We can develop a Packer command
plugin that introduces a couple of new commands, say x-validate
and x-build
(x-
for extended), that pre-process the template using JSMin before handling it as usual.
For the actual minification, there is apparently already a Go port of JSMin out there that we could use.
What do people think of this approach? If it takes off, I guess down the road it could be incorporated into Packer core.
@nchammas before you do that see #1629.
@nchammas I suggest use Ruby or something to convert Yaml to json and write your config in Yaml instead to have a more human friendly template format.
Note that the following is valid YAML:
{
"provisioners": [
{
"type": "shell",
"execute_command": "chmod +x {{ .Path }}; {{ .Vars }} sudo -E sh -x '{{ .Path }}'",
"scripts": [
"./tools-setup.sh",
"./python-setup.sh" # Python 3 doesn't work, so we're stuck with 2.7
# "./python3-setup.sh"
]
# "pause_before": "10s"
}
]
}
So using YAML does not necessarily mean using a meaningful whitespace syntax.

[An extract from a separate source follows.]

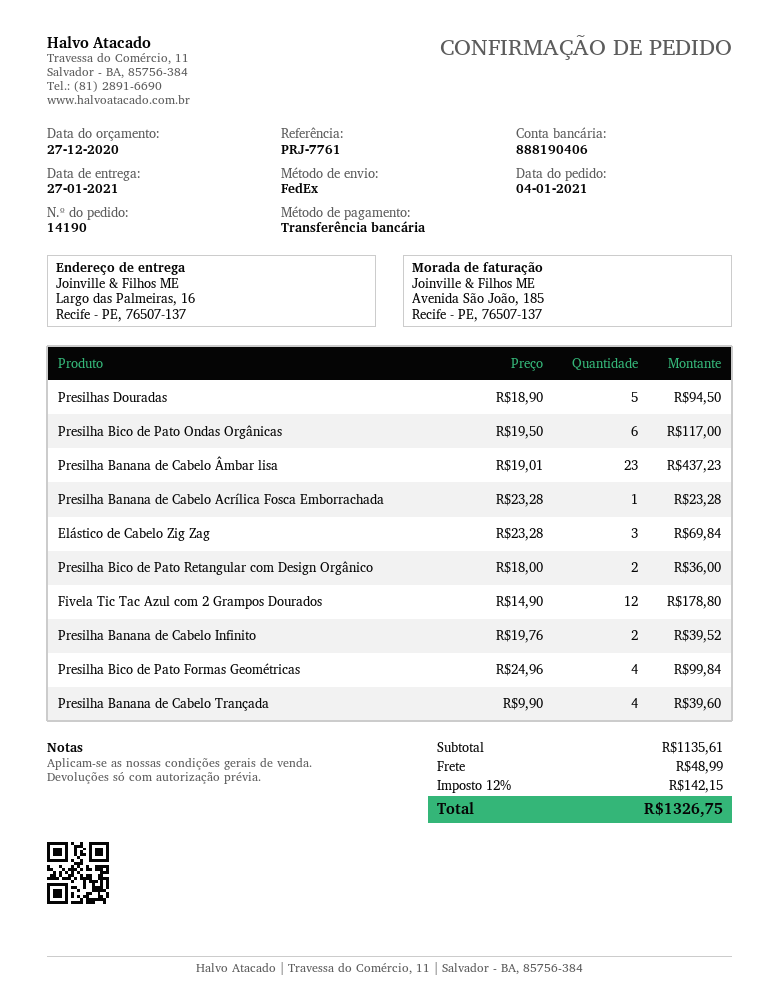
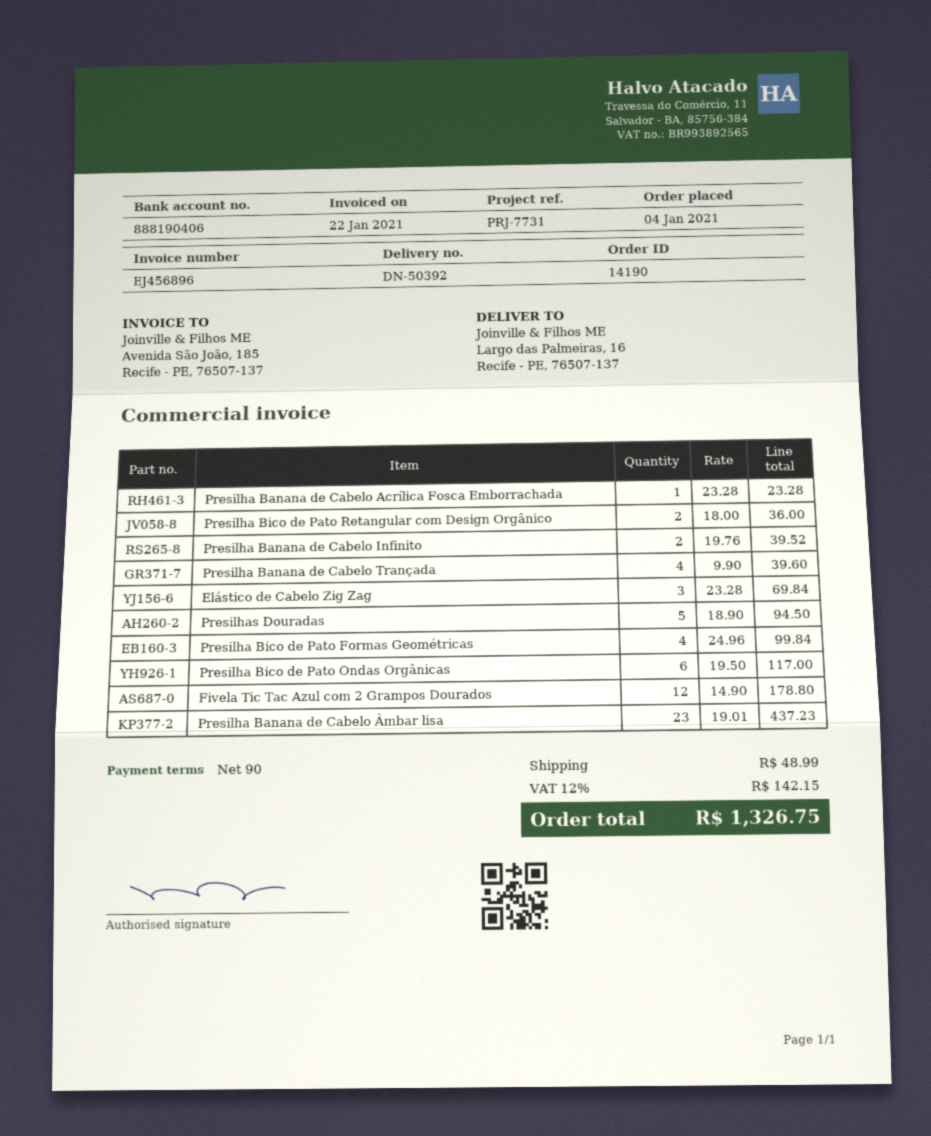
reference: PRJ-7761 -> PRJ-7731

Thanks for the heads up @rickard-von-essen.
To add to the laundry list of suggestions here, there is also JSON5, a simple extension to JSON that allows for comments as well as other tweaks that make JSON more human-friendly.
From the project website:
JSON5 is a proposed extension to JSON that aims to make it easier for humans to write and maintain by hand. It does this by adding some minimal syntax features directly from ECMAScript 5.
Some of the interesting features:
@sethvargo You mentioned HCL in #1768.
Has it been decided that that is what Packer is moving to for configuration?

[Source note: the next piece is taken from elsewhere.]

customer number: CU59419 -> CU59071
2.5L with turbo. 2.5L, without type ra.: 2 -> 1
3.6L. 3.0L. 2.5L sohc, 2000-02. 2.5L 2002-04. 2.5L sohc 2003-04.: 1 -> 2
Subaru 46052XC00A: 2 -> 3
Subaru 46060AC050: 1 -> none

I would argue that this is something that should not be put on packer. Pre-processing is just another step that could easily be managed by some other script or tool prior to inputting it to packer.
If anyone needs a simple way to feed template with // comments into packer, here's my approach.
sed -e 's@//.*@@g' build.json | packer build -
The simplest solution seems like the best solution to me: ignore any keys that start with _
.
The simplest solution would be just to pick something and implement it...rather than dragging on this discussion for 2 years. Put an underscore in, implement an enabled flag, implement HCL/YAML/etc...just pick something!
I think the value is actually kinda low because a lot of people use Packer as part of a larger toolchain. By the time your configs are large enough to need comments, you're probably generating the JSON anyway. And even if you're not in that situation, you can use whatever language you like, as long as you're prepared to write a 10 line Python wrapper.
comments. json needs them.
json sucks until it has them. something as simple as an enclosing \ \ or ## ## or ... be creative... would be awesome... testing and running and running and testing sucks when a line (key) can't be commented out and back in for science. . . .
+1 for spamming: https://tools.ietf.org/html/rfc7159 ; in order to get json comments...
people obviously want YAML
Most helpful comment
That's a shame - provisioning via AWS is full of magic values like AMI and security group IDs, and it'd be nice to be able to clarify these inline, though I can't immediately see a nice way to do this in vanilla JSON and supporting config file pre-processing feels like the wrong approach too.